* [Task requirements]
Take every line from the entries below that includes the word "order" and copy it.

___ Material provided

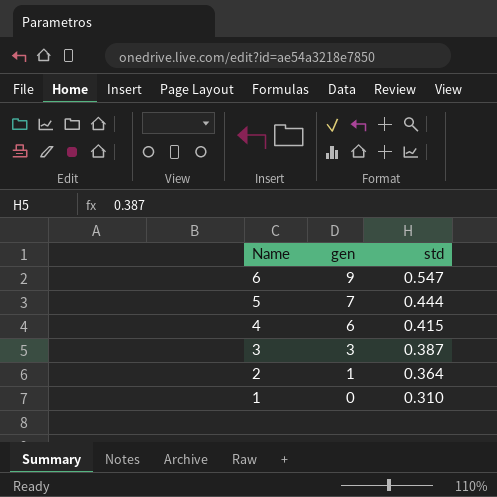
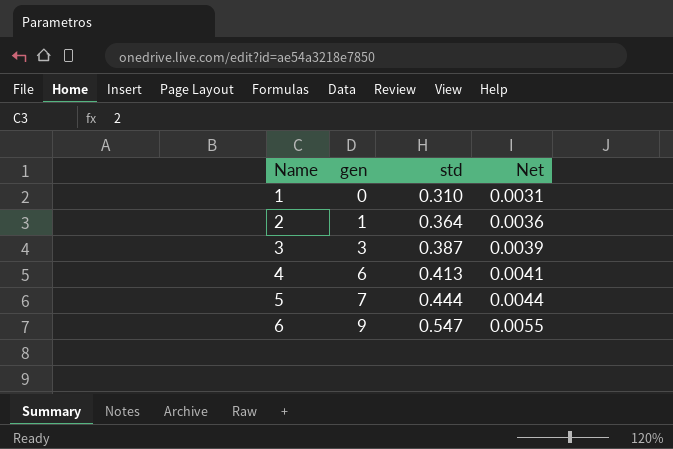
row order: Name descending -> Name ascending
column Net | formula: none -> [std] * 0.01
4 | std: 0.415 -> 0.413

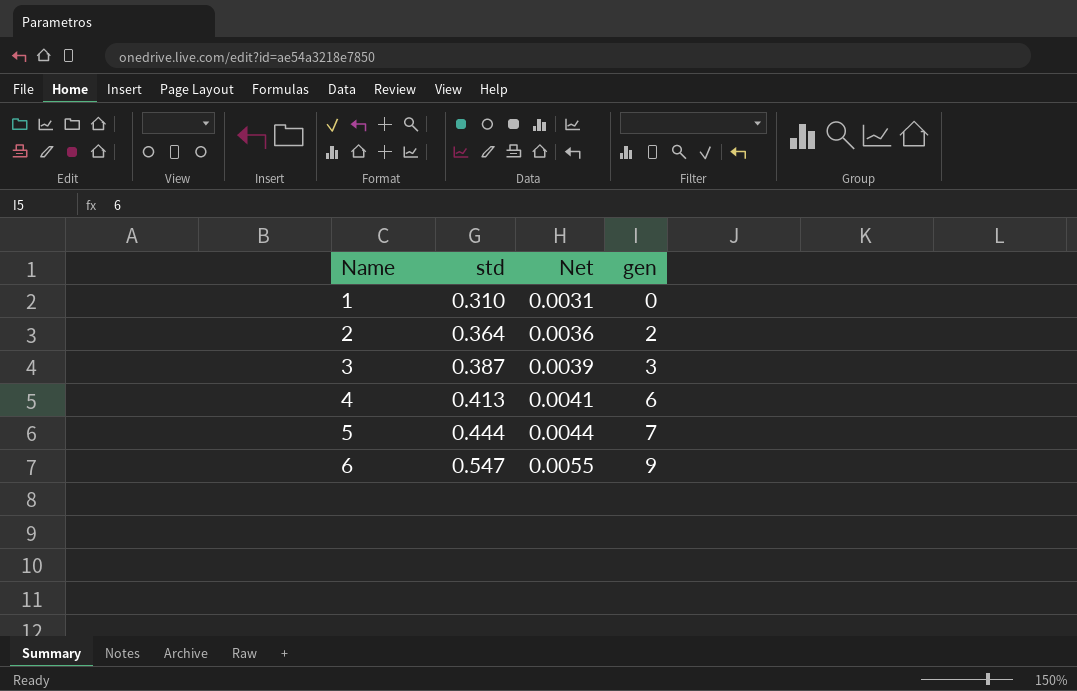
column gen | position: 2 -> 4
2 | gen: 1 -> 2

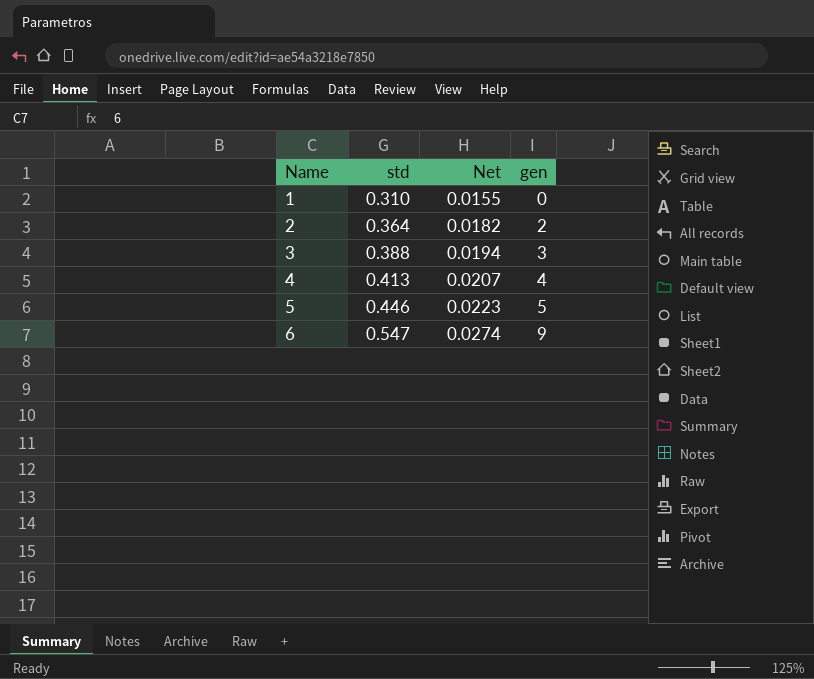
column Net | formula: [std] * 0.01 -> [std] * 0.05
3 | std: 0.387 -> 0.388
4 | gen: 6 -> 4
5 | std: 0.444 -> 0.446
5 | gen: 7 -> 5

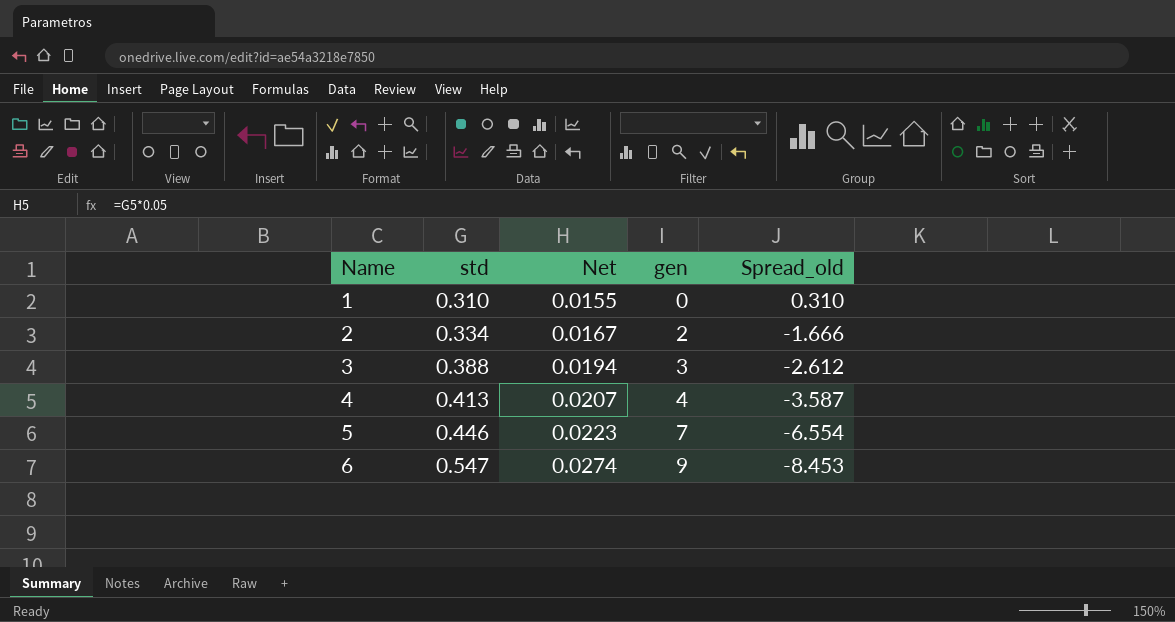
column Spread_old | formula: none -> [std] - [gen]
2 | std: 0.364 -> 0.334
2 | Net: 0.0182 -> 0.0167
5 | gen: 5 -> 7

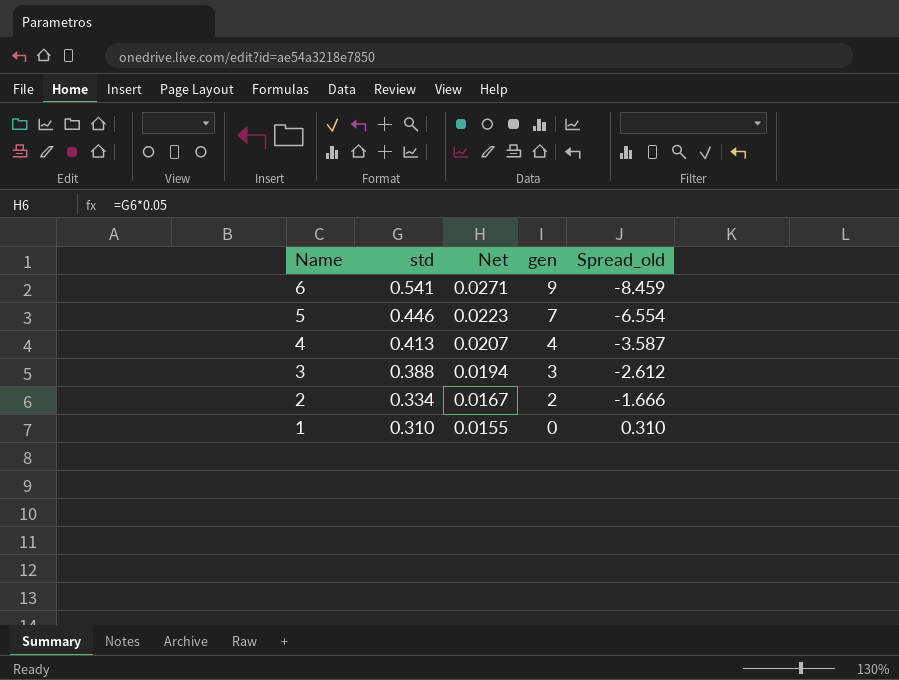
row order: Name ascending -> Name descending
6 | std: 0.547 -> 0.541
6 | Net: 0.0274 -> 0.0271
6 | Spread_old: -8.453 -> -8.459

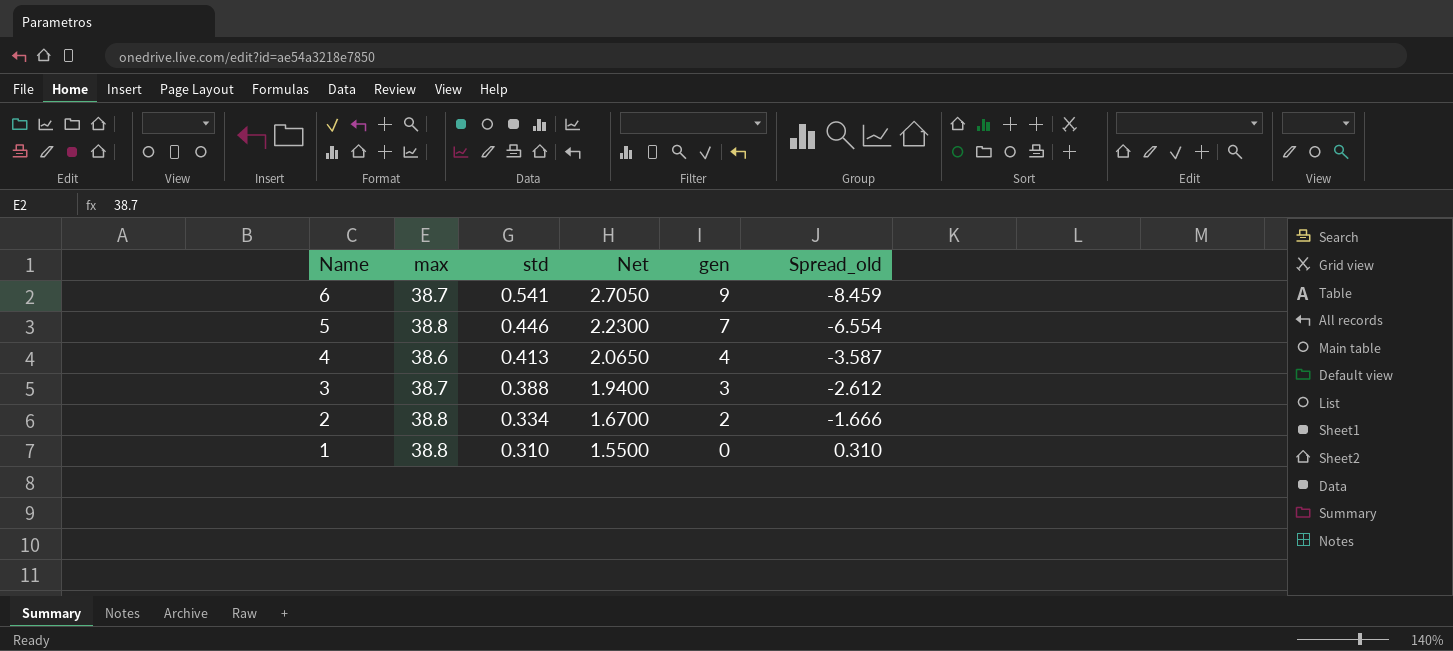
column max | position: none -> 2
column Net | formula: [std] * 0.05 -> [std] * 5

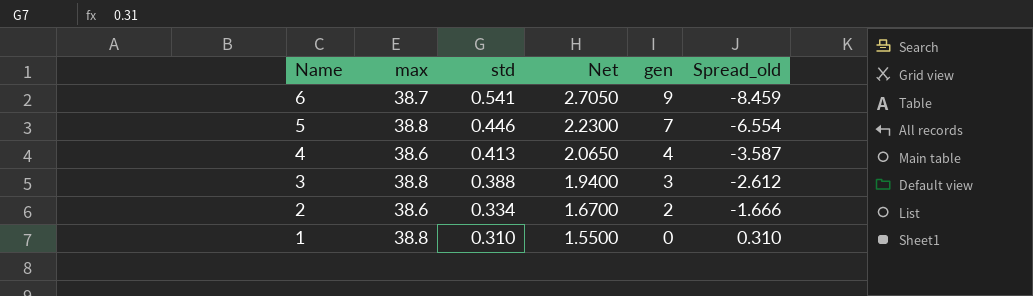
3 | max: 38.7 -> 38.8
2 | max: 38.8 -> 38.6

______

* [Response to the exercise]
row order: Name descending -> Name ascending
row order: Name ascending -> Name descending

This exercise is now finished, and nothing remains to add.